One may turn on a conductivity meter and record a number and then go sampling. Often, even this is not done, regrettably. I say regrettably because this is the one environmental variable which is easy to measure and which has large and predictable impact on electrofishing success. This is the one environmental variable about which we have both a theoretical, mathematical basis and substantial empirical evidence for how it affects fishing success. That makes it a very important parameter to measure. Fortunately, there are easy-to-use meters for measuring water conductivity. A caution here: it is easy to confuse ambient and specific conductivity and to use the wrong measure to set applied voltage, current or power for electrofishing.

Conductivity is used to measure the concentration of salts or ions in a polar solution such as water, so let’s define it in a few ways. Basically, it is a measure of the ability of water to conduct an electric current. For electrical circuits, resistance is the opposition to current flow; it is defined according to Ohm’s Law as voltage divided by current, so resistance in ohms is the ratio of volts to amps.

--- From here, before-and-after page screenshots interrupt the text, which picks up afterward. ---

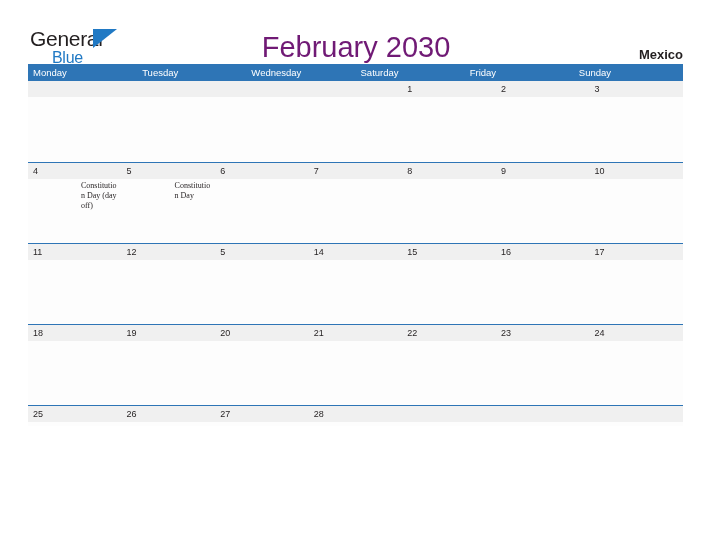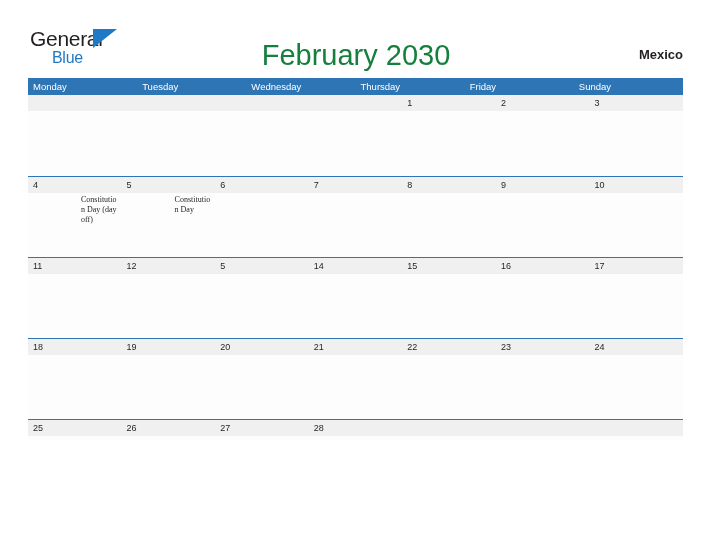--- a/index.html
+++ b/index.html
@@ -66,43 +66,43 @@
     border-bottom: 19px solid transparent;
   }
 
   .title {
     position: absolute;
     left: 0;
     right: 0;
     top: 31px;
     text-align: center;
     font-size: 29px;
-    color: #15803d;
+    color: #701a75;
     font-family: "Liberation Sans", sans-serif;
     font-weight: normal;
     letter-spacing: 0px;
-    margin: 8px;
+    margin: 0;
   }
 
   .country {
     position: absolute;
     right: 29px;
     top: 47px;
     font-size: 13px;
     color: #231f20;
     font-weight: bold;
     font-family: "Liberation Sans", sans-serif;
     padding-left: 44px;
   }
 
   
   .calendar {
     position: absolute;
     left: 28px;
-    top: 78px;
+    top: 64px;
     width: 655px;
   }
 
   .dow-row {
     display: flex;
     background: #2e75b6;
     height: 17px;
   }
   .dow {
     flex: 1 1 0;
@@ -176,21 +176,21 @@
     <div class="country">Mexico</div>
 
   </div>
 
   <div class="calendar">
 
     <div class="dow-row">
       <div class="dow">Monday</div>
       <div class="dow">Tuesday</div>
       <div class="dow">Wednesday</div>
-      <div class="dow">Thursday</div>
+      <div class="dow">Saturday</div>
       <div class="dow">Friday</div>
       <div class="dow">Sunday</div>
     </div>
 
     <div id="weeks-container">
         <div class="week">
           <div class="day">
             <div class="day-num-band empty"></div>
           </div>
           <div class="day">

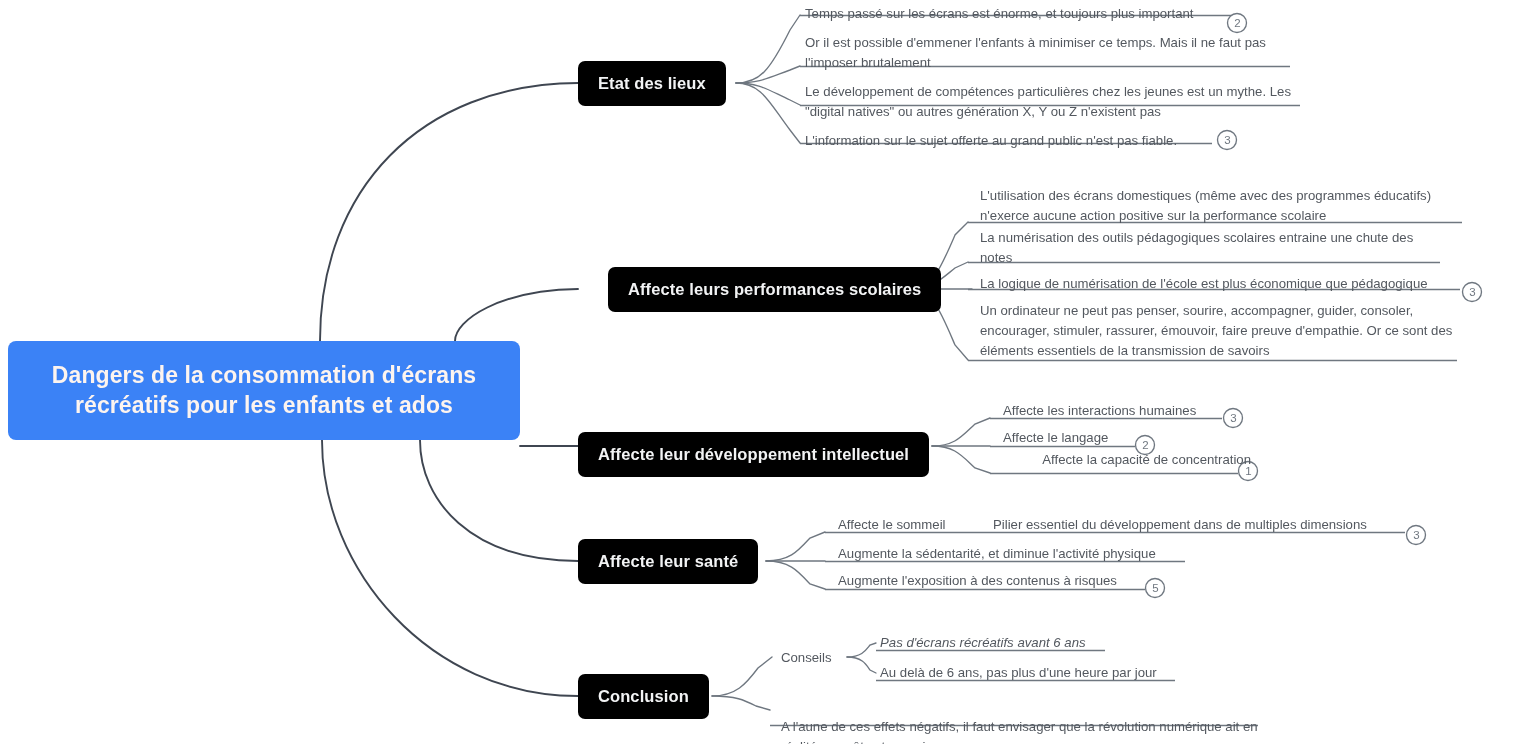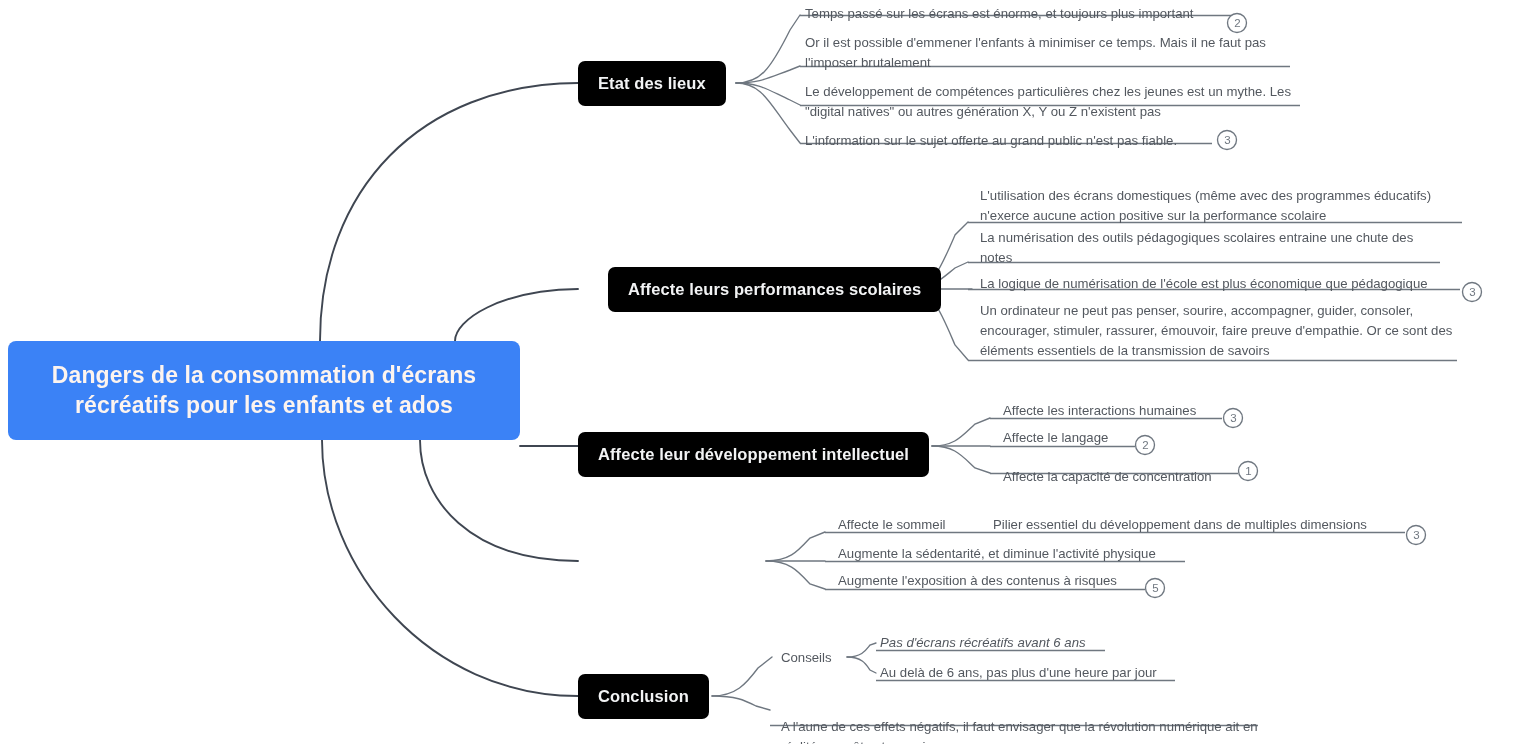--- a/index.html
+++ b/index.html
@@ -179,20 +179,23 @@
   </div>
 
   <div class="branch-node" style="left:608px; top:267px;">
     <span class="branch-text">Affecte leurs performances scolaires</span>
   </div>
 
   <div class="branch-node" style="left:578px; top:424px;margin-top:8px;">
     <span class="branch-text">Affecte leur développement intellectuel</span>
   </div>
 
+  <div class="branch-node" style="left:578px; top:539px;">
+    <span class="branch-text">Affecte leur santé</span>
+  </div>
 
   <div class="branch-node" style="left:578px; top:674px;">
     <span class="branch-text">Conclusion</span>
   </div>
 
   <div class="leaf" style="left:805px; top:4px; width:420px;">Temps passé sur les écrans est énorme, et toujours plus important</div>
   <div class="badge-num" style="left:1228px; top:14px;">2</div>
 
   <div class="leaf" style="left:805px; top:33px; width:468px;">Or il est possible d'emmener l'enfants à minimiser ce temps. Mais il ne faut pas l'imposer brutalement</div>
 
@@ -209,21 +212,21 @@
   <div class="badge-num" style="left:1463px; top:283px;">3</div>
 
   <div class="leaf" style="left:980px; top:301px; width:474px;">Un ordinateur ne peut pas penser, sourire, accompagner, guider, consoler, encourager, stimuler, rassurer, émouvoir, faire preuve d'empathie. Or ce sont des éléments essentiels de la transmission de savoirs</div>
 
   <div class="leaf" style="left:1003px; top:401px; width:230px;">Affecte les interactions humaines</div>
   <div class="badge-num" style="left:1224px; top:409px;">3</div>
 
   <div class="leaf" style="left:1003px; top:428px; width:180px;">Affecte le langage</div>
   <div class="badge-num" style="left:1136px; top:436px;">2</div>
 
-  <div class="leaf" style="left:1003px; top:467px; width:248px;">Affecte la capacité de concentration</div>
+  <div class="leaf" style="left:1003px; top:450px; width:248px;text-align:right;">Affecte la capacité de concentration</div>
   <div class="badge-num" style="left:1239px; top:462px;">1</div>
 
   <div class="leaf" style="left:838px; top:515px; width:160px;">Affecte le sommeil</div>
   <div class="leaf" style="left:993px; top:515px; width:400px;">Pilier essentiel du développement dans de multiples dimensions</div>
   <div class="badge-num" style="left:1407px; top:526px;">3</div>
 
   <div class="leaf" style="left:838px; top:544px; width:360px;">Augmente la sédentarité, et diminue l'activité physique</div>
 
   <div class="leaf" style="left:838px; top:571px; width:320px;">Augmente l'exposition à des contenus à risques</div>
   <div class="badge-num" style="left:1146px; top:579px;">5</div>

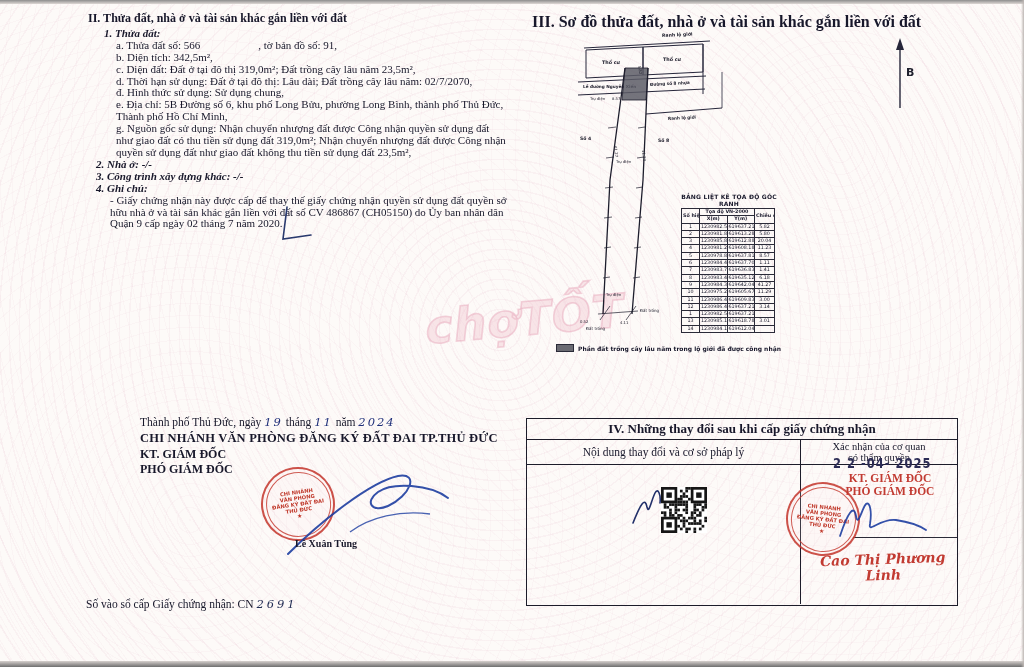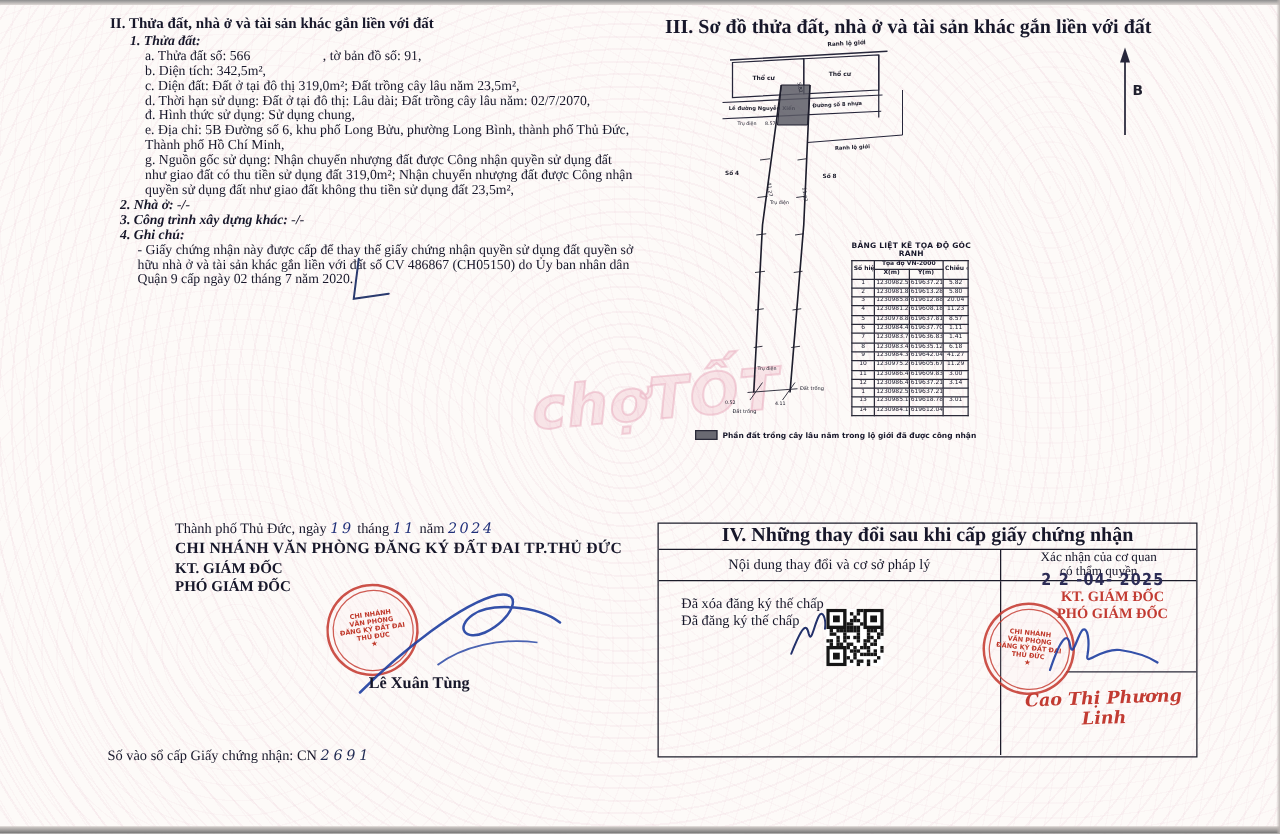--- a/index.html
+++ b/index.html
@@ -46,33 +46,33 @@
 
   svg text{font-family:"DejaVu Sans",sans-serif;fill:#20202e;}
 
   
   .signoff{left:140px;top:415px;width:380px;text-align:left;}
   .signoff .dl{font-size:11.5px;}
   .hand{font-style:italic;color:#20307a;letter-spacing:2px;font-family:"DejaVu Serif",serif;}
   .signoff .org{font-weight:bold;font-size:12.5px;margin-top:2px;letter-spacing:.2px;}
   .signoff .kt{font-weight:bold;font-size:12px;margin-top:1px;}
   .signoff .pho{font-weight:bold;font-size:12px;}
-  .signer-name{left:295px;top:538px;font-weight:bold;font-size:13px;}
+  .signer-name{left:295px;top:538px;font-weight:bold;font-size:10px;}
 
   .stamp{position:absolute;border-radius:50%;border:2.4px solid rgba(195,52,42,.85);color:#c0392b;
     display:flex;flex-direction:column;align-items:center;justify-content:center;text-align:center;
     font-family:"DejaVu Sans",sans-serif;transform:rotate(-8deg);background:rgba(255,235,235,.15);}
   .stamp::before{content:"";position:absolute;inset:2.5px;border:1px solid rgba(195,52,42,.8);border-radius:50%;}
   .stamp .sl{font-size:5.2px;font-weight:bold;line-height:6.2px;}
   .stamp .star{font-size:6px;line-height:6px;}
 
   
   .sec4{left:526px;top:418px;width:430px;height:186px;border:1.6px solid #1c1c2a;}
   .sec4 .title{height:20px;border-bottom:1.3px solid #1c1c2a;display:flex;align-items:center;justify-content:center;
-    font-weight:bold;font-size:16px;}
+    font-weight:bold;font-size:13px;}
   .sec4 .hdr{display:flex;height:24px;border-bottom:1.3px solid #1c1c2a;}
   .sec4 .hl{width:273px;border-right:1.3px solid #1c1c2a;display:flex;align-items:center;justify-content:center;font-size:11.5px;}
   .sec4 .hr{flex:1;display:flex;align-items:center;justify-content:center;text-align:center;font-size:10.5px;line-height:11px;}
   .sec4 .body{display:flex;height:139px;}
   .sec4 .bl{width:273px;border-right:1.3px solid #1c1c2a;position:relative;}
   .sec4 .br{flex:1;position:relative;}
   .mortgage{position:absolute;left:18px;top:12px;font-size:11.5px;line-height:13.5px;}
   .datestamp{position:absolute;left:306px;top:37px;font-family:"DejaVu Sans",sans-serif;font-weight:bold;
     font-size:11.5px;letter-spacing:1px;color:#2c2c55;transform:scaleY(1.15);white-space:nowrap;}
   .red{color:#c23b32;}
@@ -334,24 +334,20 @@
   <div class="title">IV. Những thay đổi sau khi cấp giấy chứng nhận</div>
   <div class="hdr">
     <div class="hl">Nội dung thay đổi và cơ sở pháp lý</div>
     <div class="hr">
       <span><span>Xác nhận của cơ quan</span><br>
       <span>có thẩm quyền</span></span>
     </div>
   </div>
   <div class="body">
     <div class="bl">
-      <div class="mortgage">
-        <div>Đã xóa đăng ký thế chấp</div>
-        <div>Đã đăng ký thế chấp</div>
-      </div>
       <svg style="position:absolute;left:100px;top:18px;" width="46" height="44">
         <path d="M6,40 C14,20 18,14 20,24 C22,32 24,18 28,10 C31,4 34,12 33,20" fill="none" stroke="#22306a" stroke-width="1.6" stroke-linecap="round"></path>
       </svg>
       <svg id="qr" style="position:absolute;left:134px;top:22px;" width="46" height="46">
           <rect x="0" y="0" width="46" height="46" fill="#fff"></rect>
           <rect x="24.35294117647059" y="0" width="2.7058823529411766" height="2.7058823529411766" fill="#161616"></rect>
           <rect x="27.058823529411768" y="0" width="2.7058823529411766" height="2.7058823529411766" fill="#161616"></rect>
           <rect x="18.941176470588236" y="2.7058823529411766" width="2.7058823529411766" height="2.7058823529411766" fill="#161616"></rect>
           <rect x="24.35294117647059" y="2.7058823529411766" width="2.7058823529411766" height="2.7058823529411766" fill="#161616"></rect>
           <rect x="21.647058823529413" y="5.411764705882353" width="2.7058823529411766" height="2.7058823529411766" fill="#161616"></rect>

Water conductivity is the reciprocal of resistance with a spatial component added because the current is flowing through the water which involves a three-dimensional space. Therefore, water conductivity can be reported or defined as amps/volts/cm. Amps per volt is termed a Siemen, so water conductivity is measured in Siemens per cm. The values are so small that they are often reported as micro-Siemens per cm or µS/cm. In the electrofishing literature, one may find measures such as Siemens per meter and others. An old term for amps per volt was mho, which is ohm spelled backwards.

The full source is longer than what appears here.